André Sagno, membre de la coalition, a donné lecture de la déclaration, posant les bases d’un discours de fermeté sur la neutralité de l’État. À l’approche des élections législatives et communales prévues pour le 24 mai 2026, la CPR conditionne sa participation à des garanties de transparence :
Neutralité de l’administration : Un engagement formel des agents publics avec des sanctions en cas de violation.
Apolitisme des FDS : L’encadrement strict et vérifiable des forces de défense et de sécurité.
Audit du fichier : Un audit indépendant du fichier électoral et des procédures de vote.
Dialogue inclusif : Un dialogue politique sincère avant l’échéance du 24 mai.
« Organiser des élections sans restaurer la confiance serait une grave erreur politique et historique. La paix ne se décrète pas par la force, elle se construit par la justice », a martelé André Sagno.

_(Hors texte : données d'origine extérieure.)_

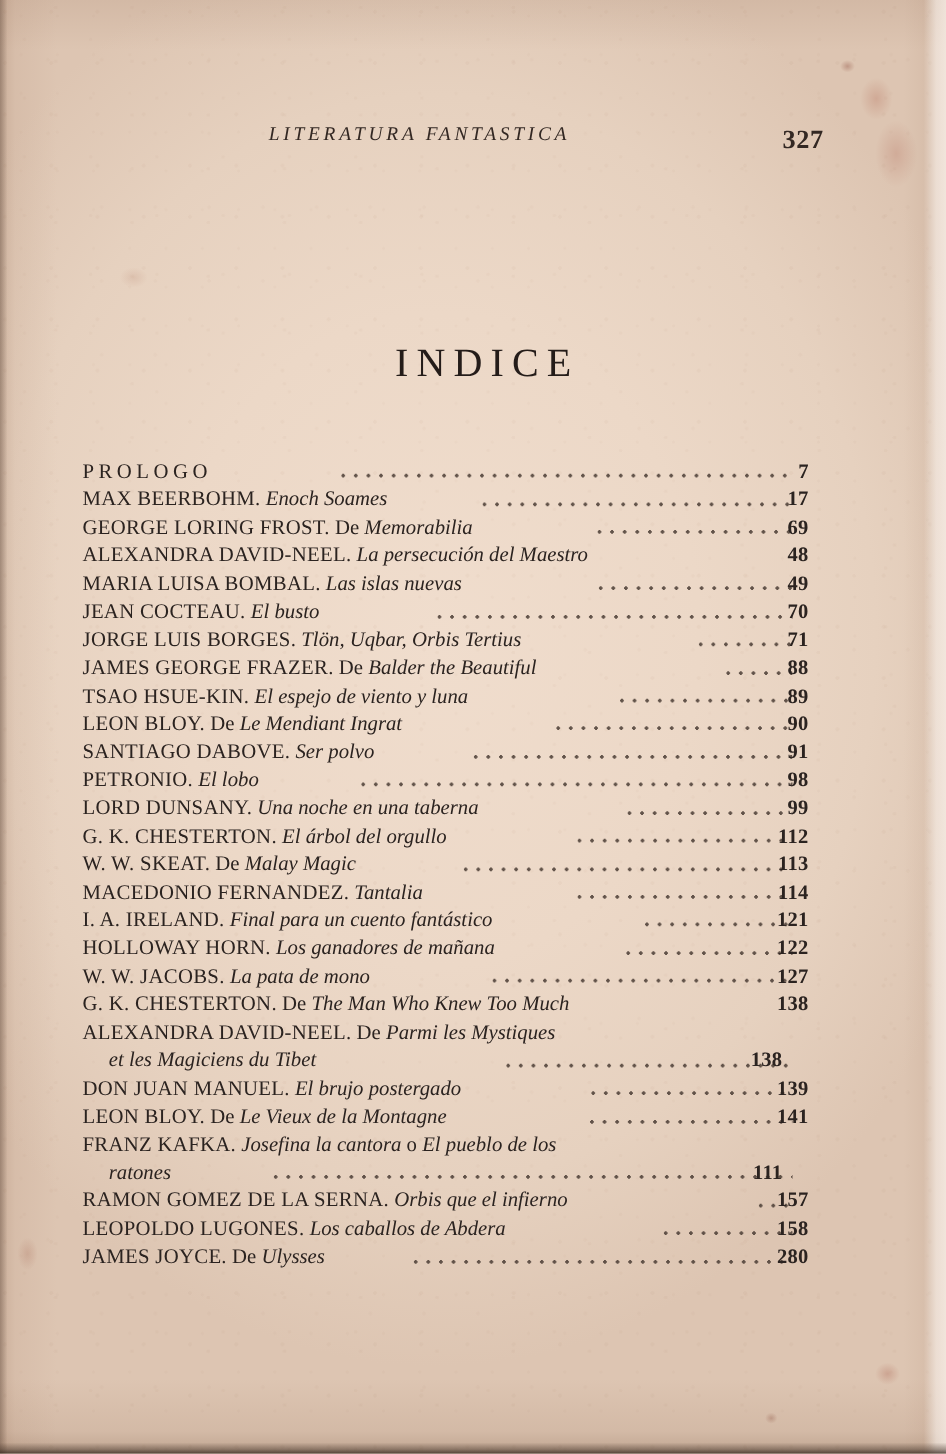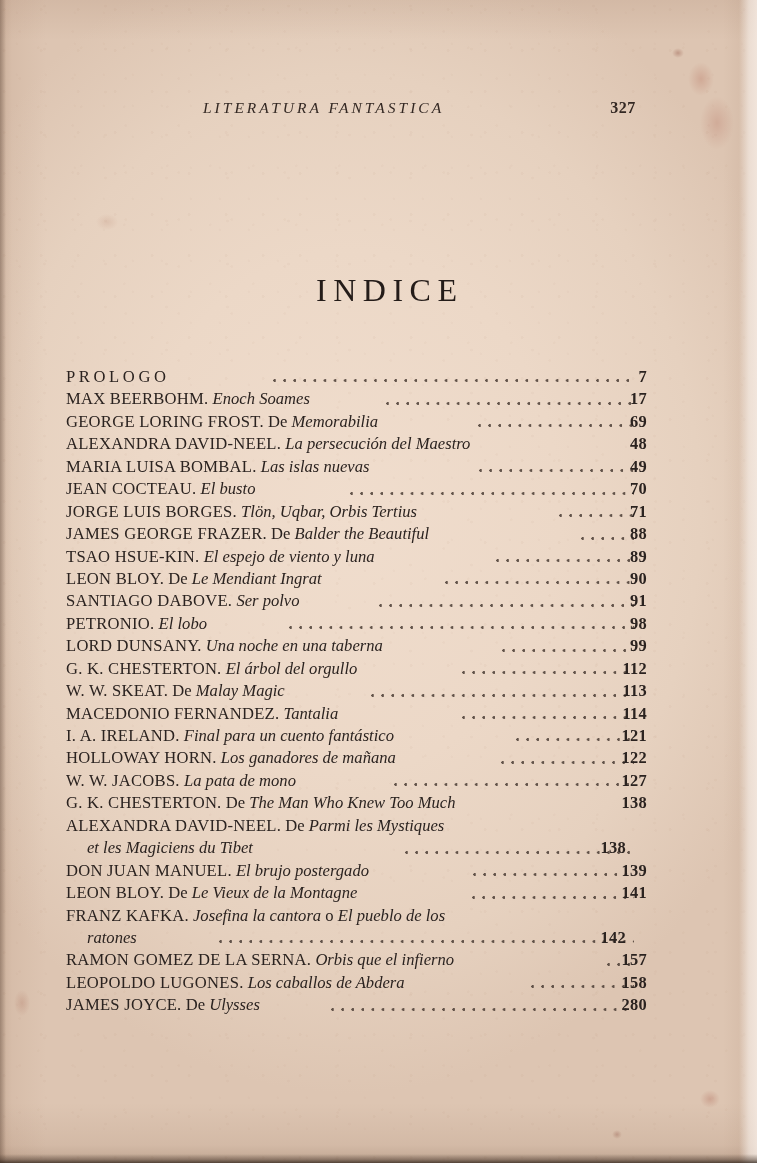--- a/index.html
+++ b/index.html
@@ -78,7 +78,7 @@
   
   .running-head {
     position: absolute;
-    left: 0; right: 0;
+    left: 12px; right: 0;
     top: 99px;
     height: 24px;
   }

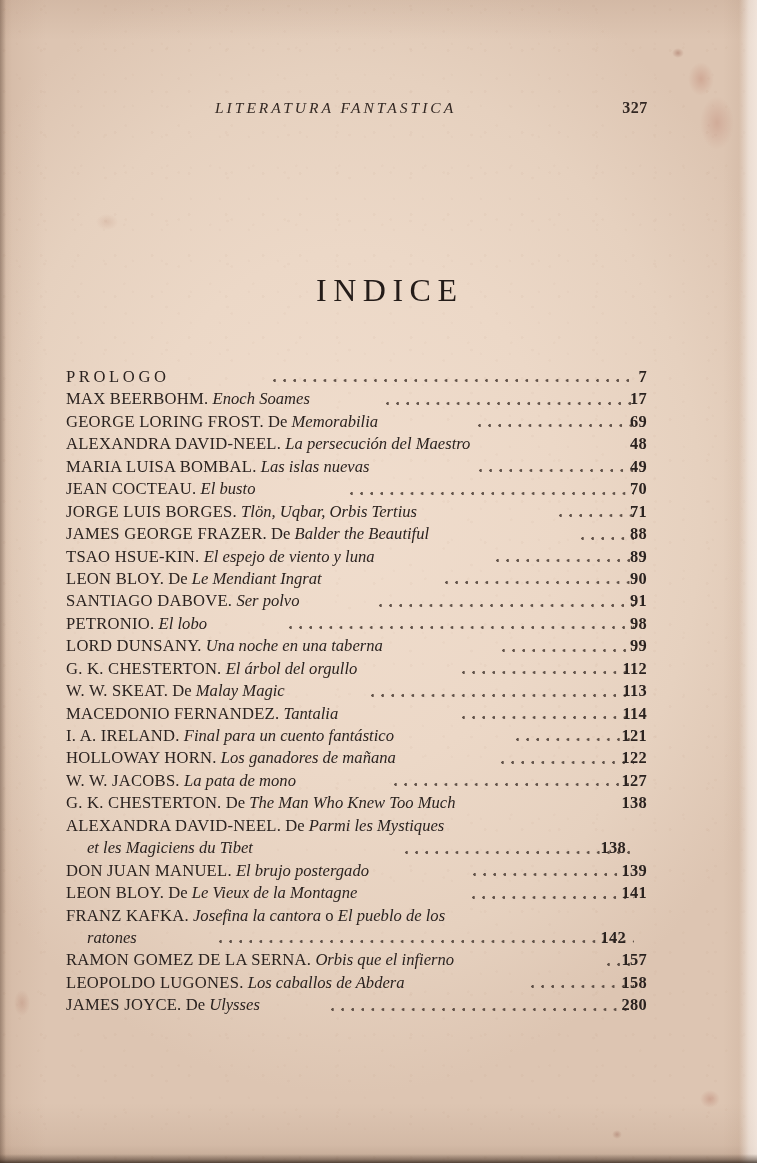--- a/index.html
+++ b/index.html
@@ -97,8 +97,8 @@
     left: 599px;
     top: 0;
     width: 48px;
-    text-align: center;
-    font-size: 16px;
+    text-align: right;
+    font-size: 21px;
     font-weight: 700;
     color: #332823;
     letter-spacing: 0.5px;

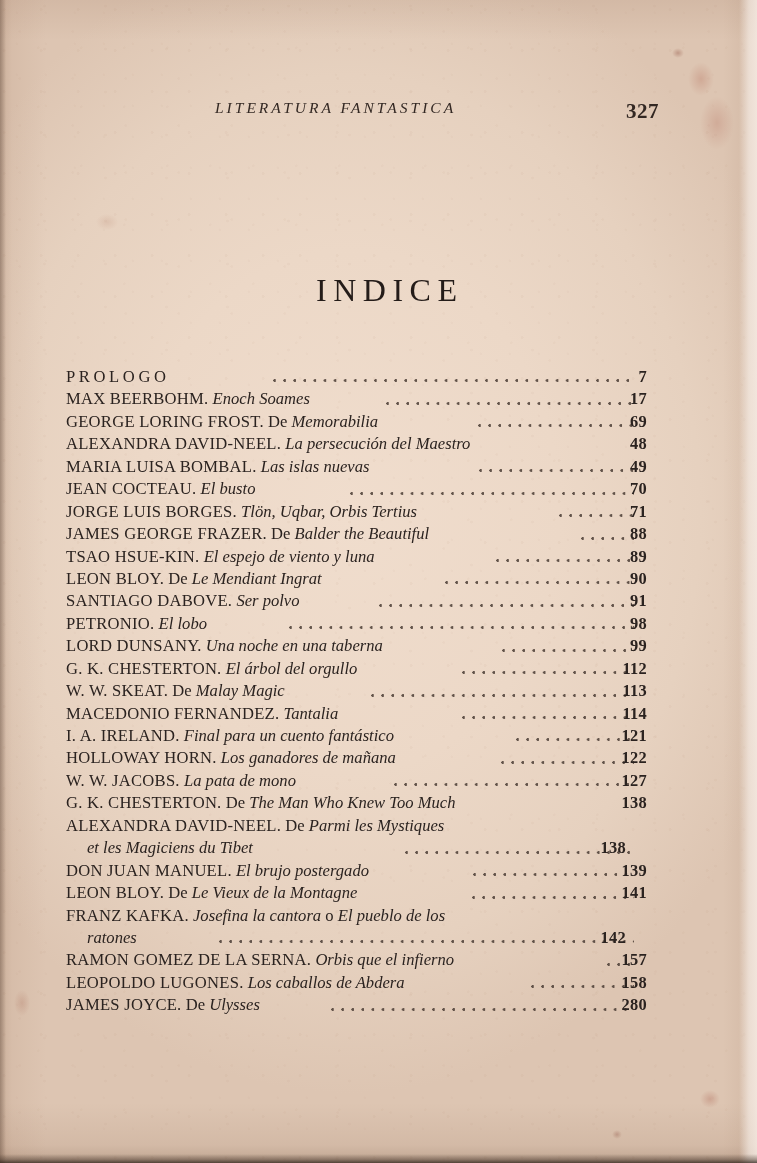--- a/index.html
+++ b/index.html
@@ -279,7 +279,7 @@
         </span></div>
       <div class="toc-entry"><span class="ent-text"><span class="nm">FRANZ KAFKA.</span><span class="ti"> Josefina la cantora</span><span class="rm"> o</span><span class="ti"> El pueblo de los</span></span></div>
       <div class="toc-entry cont"><span class="ent-text"><span class="ti">ratones</span></span><span class="leader" style="left: 153px; width: 415px;"></span><span class="folio" style="left: 560px;">
-          <span>142</span>
+          <span>111</span>
         </span></div>
       <div class="toc-entry"><span class="ent-text"><span class="nm">RAMON GOMEZ DE LA SERNA.</span><span class="ti"> Orbis que el infierno</span></span><span class="leader" style="left: 541px; width: 27px;"></span><span class="folio">
           <span>157</span>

Le président du Bloc Libéral (BL) et membre de la CPR, le Dr Faya Milimono, a renforcé ce message en appelant à une protection réelle de l’espace civique :
- Contre le « rituel de confirmation » : Le leader politique refuse que les élections deviennent une simple formalité sans enjeu réel.
- Libertés fondamentales : Il a insisté sur la nécessité de garantir la liberté de la presse, d’association et de manifestation.
- Réforme sécuritaire : Critiquant une présence militaire perçue comme de l’intimidation lors des précédents scrutins, il exige que les forces de sécurité soient républicaines et apolitiques.
Dans un second temps, le Dr Faya Milimono a élargi le débat à la culture démocratique, dénonçant les velléités de créer un « Parti-État » :
« Il faut construire une culture de coalition, pas d’élimination. Quand l’unité devient un prétexte pour éliminer le pluralisme, le parti finit par se confondre avec l’État. Nous ne devons pas commettre deux fois cette erreur historique. »
Il a conclu son intervention en rappelant que la meilleure défense de la démocratie reste l’obtention de résultats concrets sur le quotidien des Guinéens, car « la démocratie ne survit pas sans résultats ».